Entering edit mode
Xiaohui Wu
▴
280
@xiaohui-wu-4141
Last seen 10.3 years ago
Hi all,
I'm using edgeR for multiple groups comparison.
I have two treatments (WT and mutant), each treatment in three tissues
(root, leaf, seed), each tissue either has replicates or not.
I want to compare the expression between WT and mutant in general
(considering all the 3 tissues) and in each tissue seperately.
The following is my code to find DE between WT and mutant considering
all the 3 tissues:
treatment=factor(c(rep('WT',8),rep('MUTANT',8)))
tissue=factor(
c('root','root','root','leaf','seed','seed','seed','seed',
'root','root','root','leaf','seed','seed','seed','seed'))
design <- model.matrix(~treatment+tissue)
dge<- DGEList(dat1, group=rep(c("WT","OXT"),each=8))
dge <- estimateGLMCommonDisp(dge, design)
dge$common.dispersion
glmfit.dge <- glmFit(dge, design,dispersion=dge$common.dispersion)

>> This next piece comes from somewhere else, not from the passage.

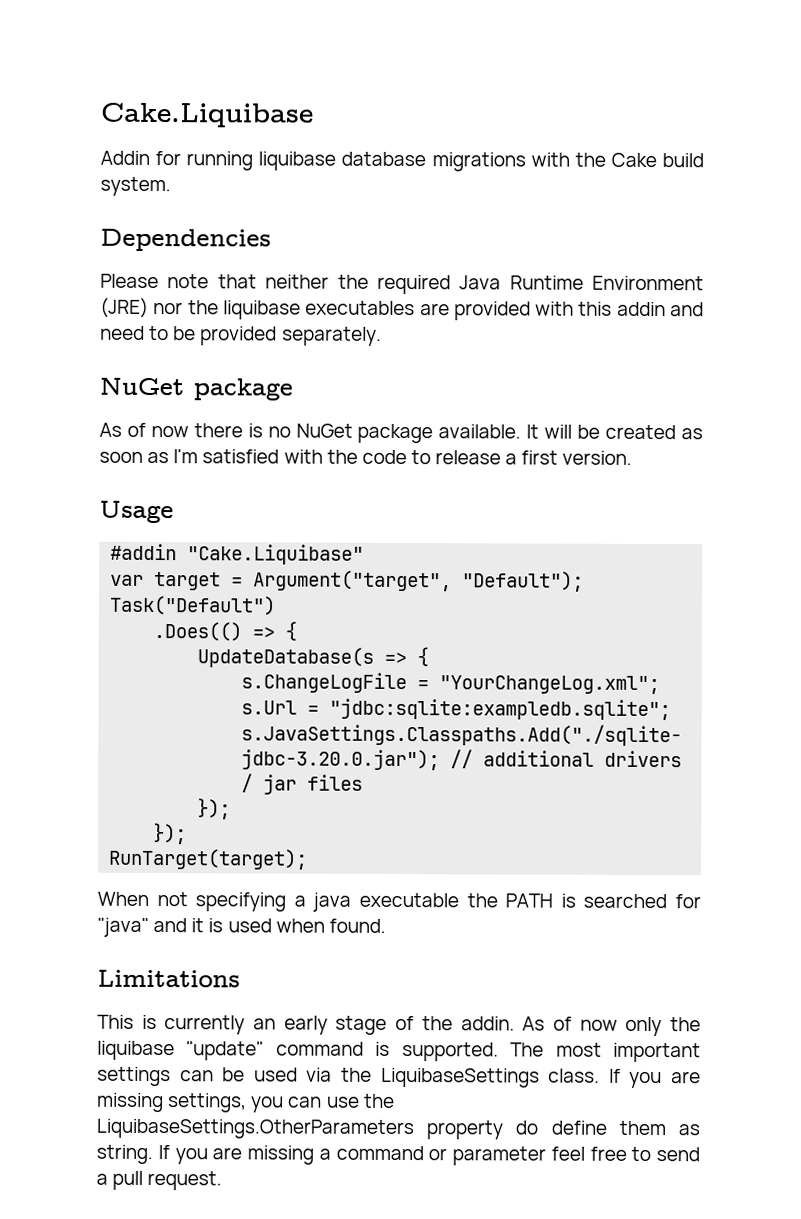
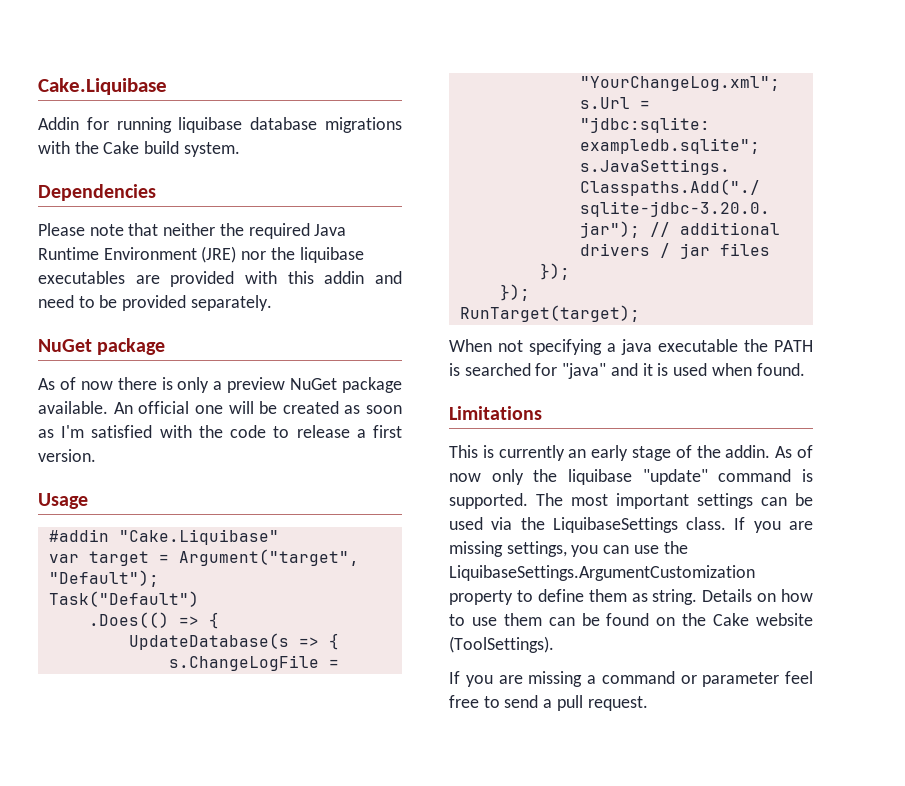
- As of now there is no NuGet package available. It will be created as soon as I'm satisfied with the code to release a first version.
+ As of now there is only a preview NuGet package available. An official one will be created as soon as I'm satisfied with the code to release a first version.
- If you are missing settings, you can use the LiquibaseSettings.OtherParameters property do define them as string. If you are missing a command or parameter feel free to send a pull request.
+ If you are missing settings, you can use the LiquibaseSettings.ArgumentCustomization property to define them as string. Details on how to use them can be found on the Cake website (ToolSettings).
+ If you are missing a command or parameter feel free to send a pull request.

lrt.dge <- glmLRT(dge, glmfit.dge, coef=2) # I want to compare WT and
MUTANT, adjusting for tissue root, seed, and leaf, so the coef=2 which
is treatmentWT
I have some questions:
1) How to interpret the results? I thought the final DE considers DE
in root between WT and Mutant, and DE in leaf between WT and Mutant,
and leaf, right? So If I want to know the foldChange, should I get
seperated FC of root, leaf, and seed?
2) If to compare leaf and seed, then I should use "lrt.dge <-
glmLRT(dge, glmfit.dge, coef=4", right?
But if I want to compare root and seed, can I mannually change the
levels in tissue, like using "levels(tissue)=c('seed','leaf','root')",
then do the same comparison?
3) Some experiments in root are paired, like WT_root1 paired with
Mutant_root1, need I consider this information? I'm afraid this will
make the design matrix too complicate, there will be three factors,
and only 1 or 2 samples are paired from the 16 samples.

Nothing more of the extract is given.